On 4/9/2013 3:50 PM, Furkan KAMACI wrote:
Hi Shawn;
You say that:
*... your documents are about 50KB each. That would translate to an index
that's at least 25GB*
I know we can not say an exact size but what is the approximately ratio of
document size / index size according to your experiences?
If you store the fields, that is actual size plus a small amount of
overhead. Starting with Solr 4.1, stored fields are compressed. I
believe that it uses LZ4 compression. Some people store all fields,
some people store only a few or one - an ID field. The size of stored
fields does have an impact on how much OS disk cache you need, but not
as much as the other parts of an index.
It's been my experience that termvectors take up almost as much space as
stored data for the same fields, and sometimes more. Starting with Solr
4.2, termvectors are also compressed.
Adding docValues (new in 4.2) to the schema will also make the index
larger. The requirements here are similar to stored fields. I do not
know whether this data gets compressed, but I don't think it does.

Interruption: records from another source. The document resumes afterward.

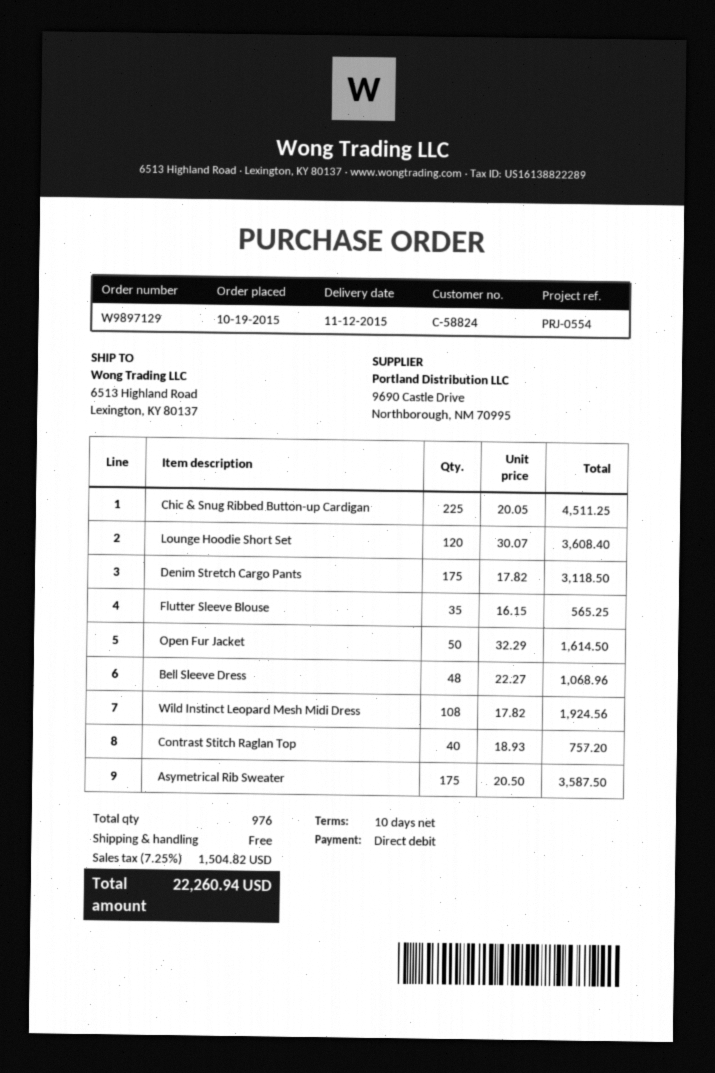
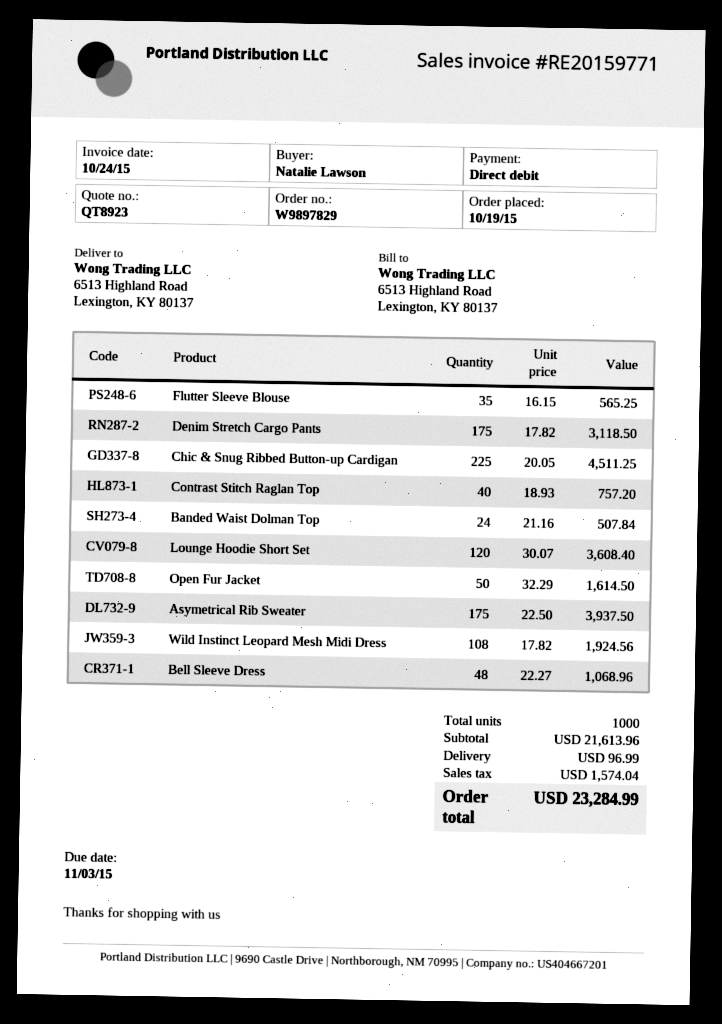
order number: W9897129 -> W9897829
Asymetrical Rib Sweater: 175 x 20.50 = 3587.50 -> 175 x 22.50 = 3937.50
Banded Waist Dolman Top: none -> 24 x 21.16 = 507.84
total quantity: 976 -> 1000
shipping: 0.00 -> 96.99
tax: 1504.82 -> 1574.04
total: 22260.94 -> 23284.99

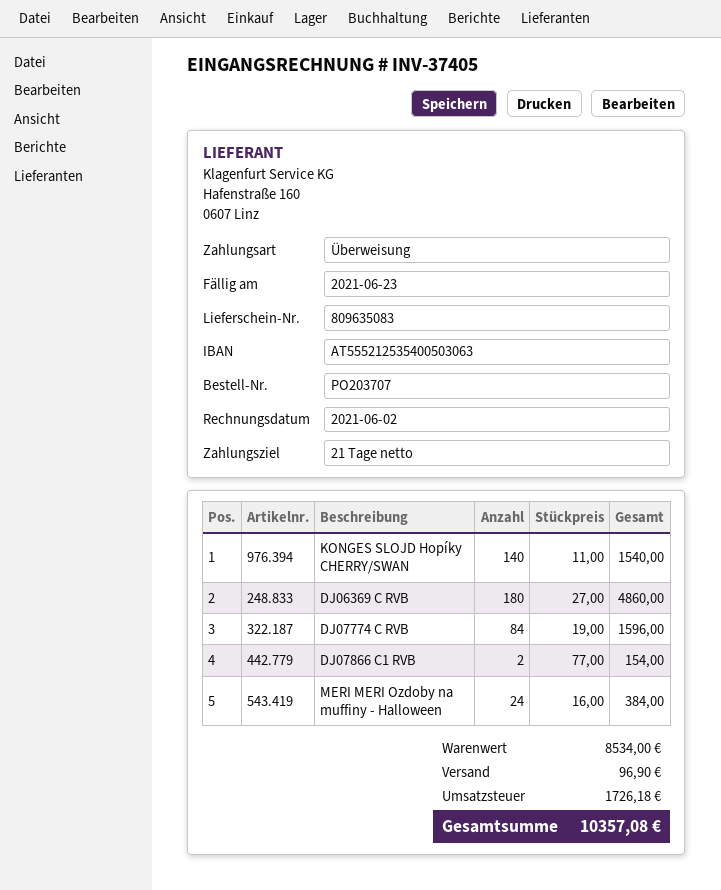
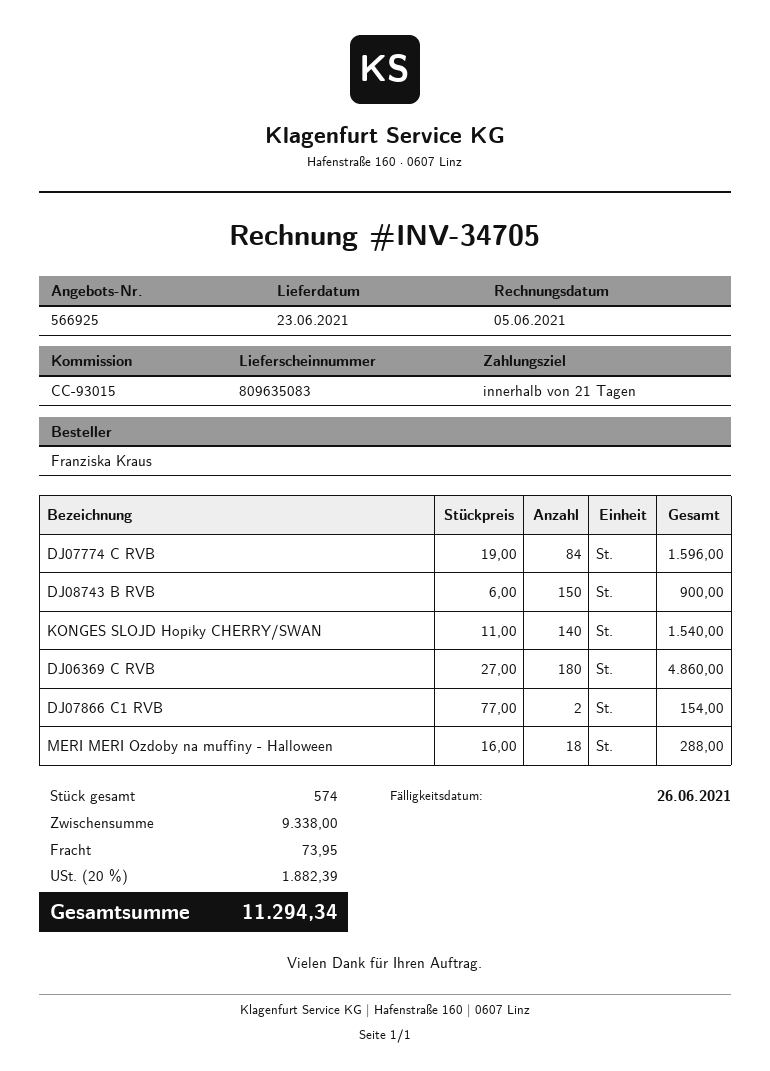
invoice number: INV-37405 -> INV-34705
invoice date: 2021-06-02 -> 2021-06-05
due date: 2021-06-23 -> 2021-06-26
MERI MERI Ozdoby na muffiny - Halloween: 24 x 16.00 = 384.00 -> 18 x 16.00 = 288.00
DJ08743 B RVB: none -> 150 x 6.00 = 900.00
subtotal: 8534.00 -> 9338.00
shipping: 96.90 -> 73.95
tax: 1726.18 -> 1882.39
total: 10357.08 -> 11294.34

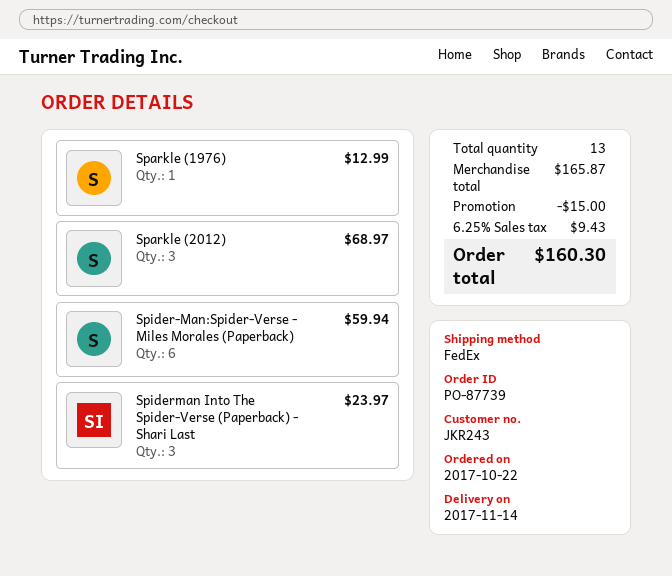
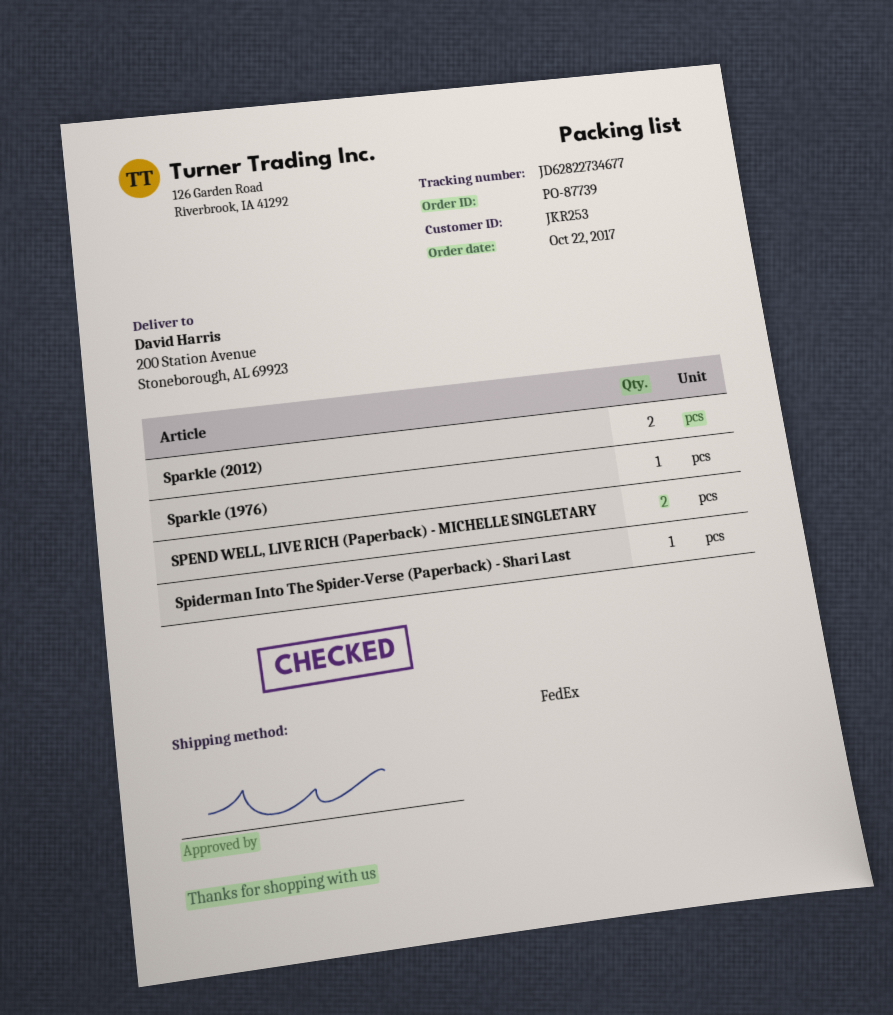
customer number: JKR243 -> JKR253
Sparkle (2012): 3 -> 2
Spider-Man:Spider-Verse - Miles Morales (Paperback): 6 -> none
Spiderman Into The Spider-Verse (Paperback) - Shari Last: 3 -> 1
SPEND WELL, LIVE RICH (Paperback) - MICHELLE SINGLETARY: none -> 2

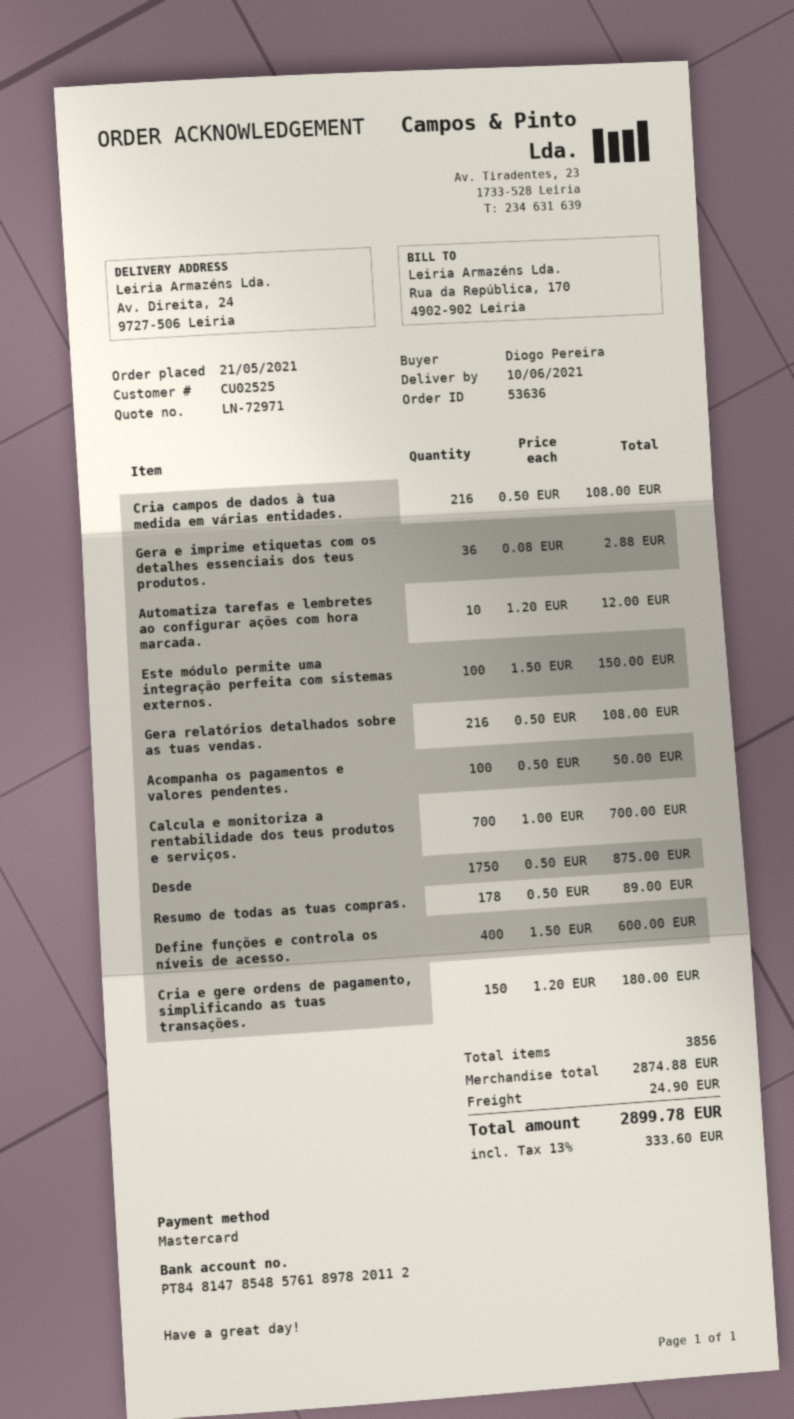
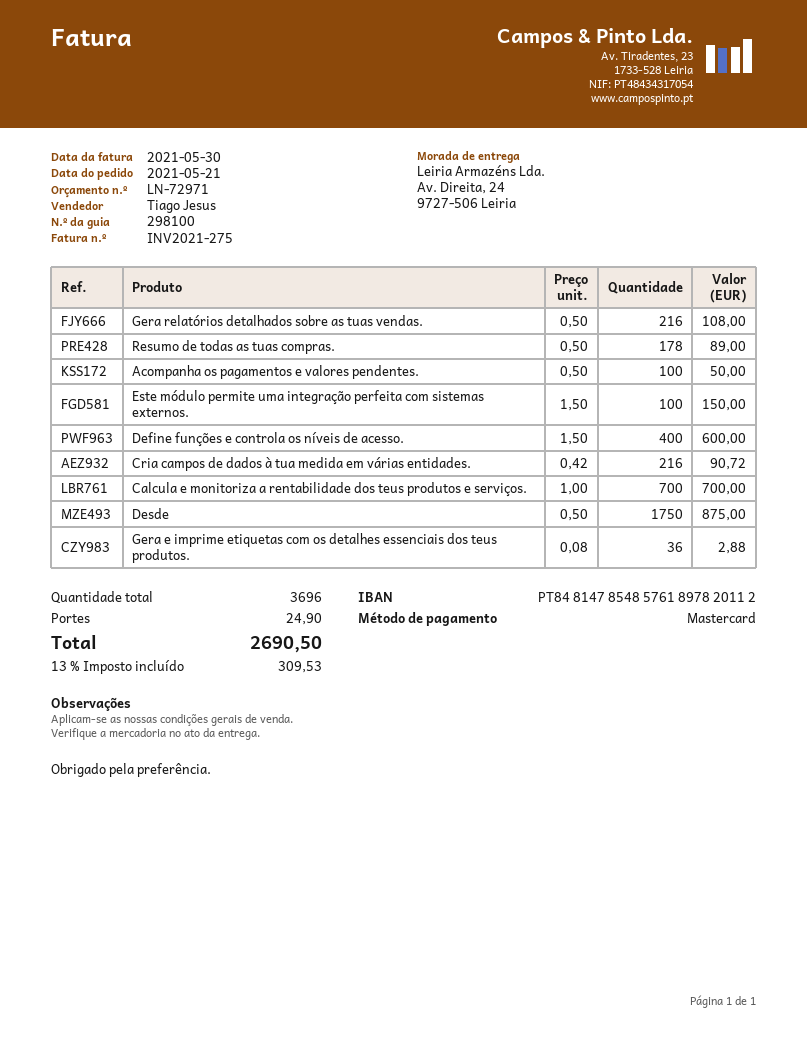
Cria campos de dados à tua medida em várias entidades.: 216 x 0.50 = 108.00 -> 216 x 0.42 = 90.72
Automatiza tarefas e lembretes ao configurar ações com hora marcada.: 10 x 1.20 = 12.00 -> none
Cria e gere ordens de pagamento, simplificando as tuas transações.: 150 x 1.20 = 180.00 -> none
total quantity: 3856 -> 3696
tax: 13% = 333.60 -> 13% = 309.53
total: 2899.78 -> 2690.50

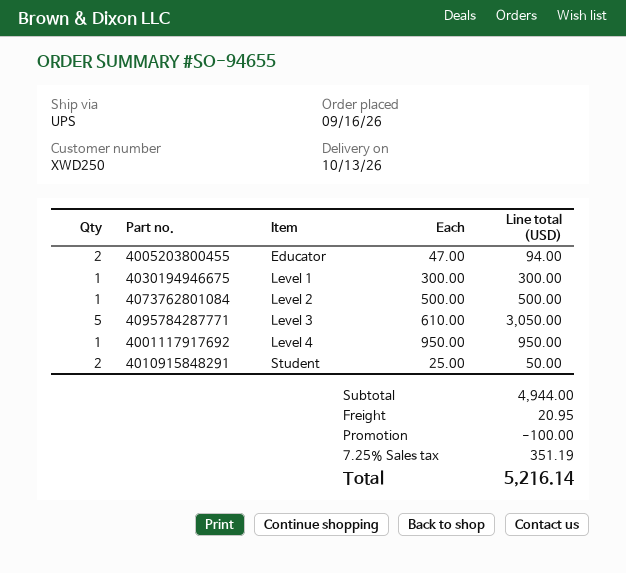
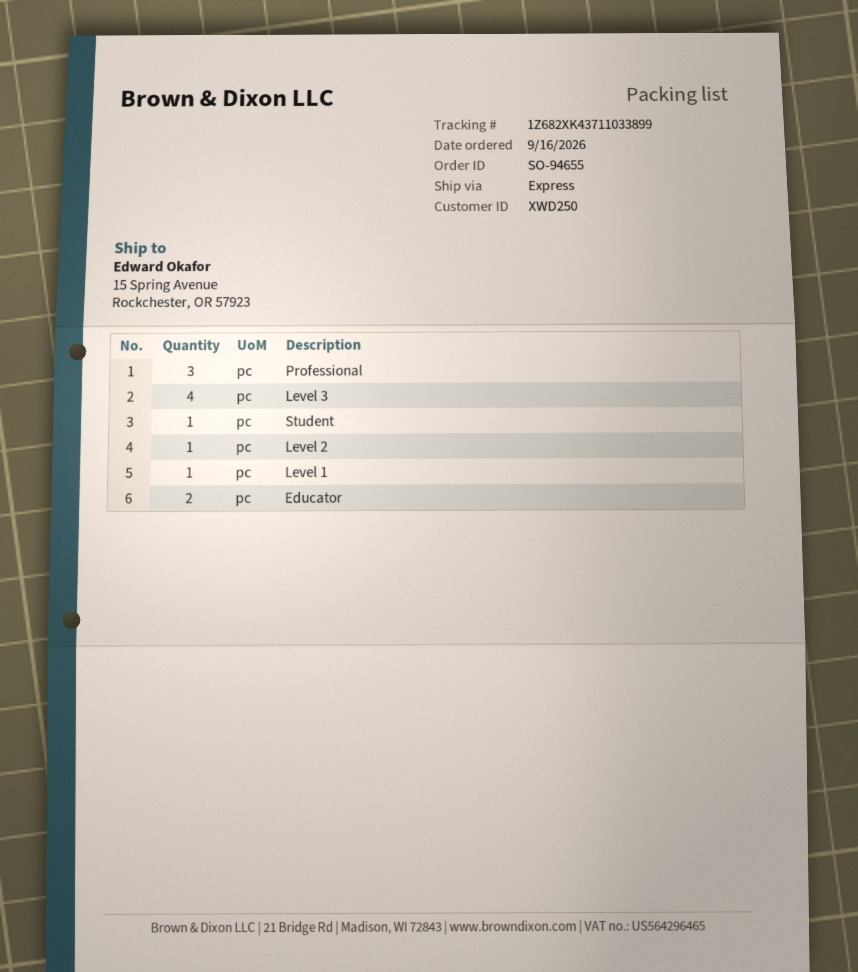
shipping method: UPS -> express
Level 3: 5 -> 4
Level 4: 1 -> none
Student: 2 -> 1
Professional: none -> 3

As for the indexed data, this is where I am less clear about the storage
ratios, but I think you can count on it needing almost as much space as
the original data. If the schema uses types or filters that produce a
lot of information, the indexed data might be larger than the original
input. Examples of data explosions in a schema: trie fields with a
non-zero precisionStep, the edgengram filter, the shingle filter.
Thanks,
Shawn